European Union wheat is being scooped up at the start of the 2022/23 crop season as importers profit from a pullback in prices from records and seek alternatives to Ukrainian supplies disrupted by war, traders and analysts said.
A rare purchase of German wheat last week by Egypt's state grains buyer, which ramped up direct purchases outside international tenders, underscored how EU wheat is being tapped in the Middle East and Africa to cover the early part of the new season that started this month.
“The EU looks like having to take a big share of the burden of replacing Ukrainian wheat this summer,” a trader said.
There has been market talk of an unusually large volume of over 1 million tonnes of German new-crop wheat already sold in advance, including to Iran and buyers around Africa.
In France, the typically quiet export month of July is set to be much busier as harvesting starts early and core markets like Algeria and Morocco have fewer options in the Black Sea region.
Morocco's large import requirements, after drought slashed its own harvest, are expected to lead to several hundred thousand tonnes of French wheat being shipped this month, traders said.
Reduced Black Sea trade has also spurred inquiries about EU wheat from buyers in southeast Asia while market chatter last week about renewed interest from China, a major outlet for French wheat in recent seasons, suggested potential for demand to expand further.

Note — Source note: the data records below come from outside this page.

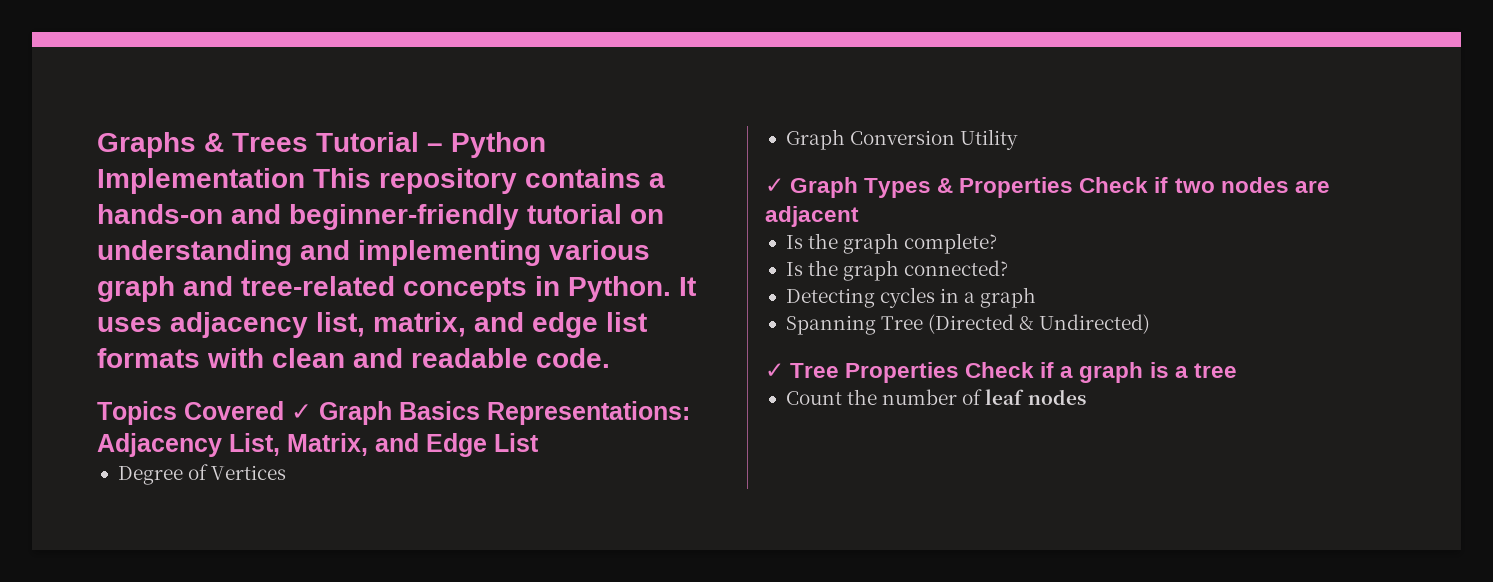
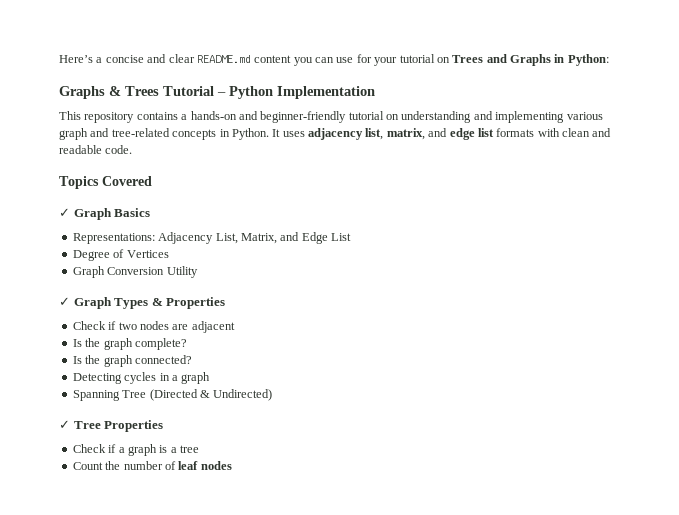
+ Here’s a concise and clear README.md content you can use for your tutorial on Trees and Graphs in Python:
- Graphs & Trees Tutorial – Python Implementation This repository contains a hands-on and beginner-friendly tutorial on understanding and implementing various graph and tree-related concepts in Python.
+ Graphs & Trees Tutorial – Python Implementation
+ This repository contains a hands-on and beginner-friendly tutorial on understanding and implementing various graph and tree-related concepts in Python.
- Topics Covered ✓ Graph Basics Representations: Adjacency List, Matrix, and Edge List
+ Topics Covered
+ ✓ Graph Basics
+ Representations: Adjacency List, Matrix, and Edge List
- ✓ Graph Types & Properties Check if two nodes are adjacent
+ ✓ Graph Types & Properties
+ Check if two nodes are adjacent
- ✓ Tree Properties Check if a graph is a tree
+ ✓ Tree Properties
+ Check if a graph is a tree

The EU's executive projects record EU soft wheat exports of 38 million tonnes in 2022/23.
Read More: Europe's Wheat Crop Set To Be Mixed Bag After Torrid Weather
A Record Season Unlikely: Analysts
But some analysts see a record season as unlikely, anticipating exports nearer 30 million tonnes as they cite mixed EU harvest prospects and competition from Russia, which is easing export taxes to help shift an expected biggest-ever crop.
"The EU supply balance can't really be stretched. So what room is there for new destinations?" Nathan Cordier of consultancy Agritel said.
The course of the Ukraine war remains the big question mark.
While diplomatic talks to re-open Ukraine's grain ports continue, the market faces a tangle of Ukrainian grain being exported via Romania and Poland, and disputed supplies being shipped from Russian-held zones, traders said.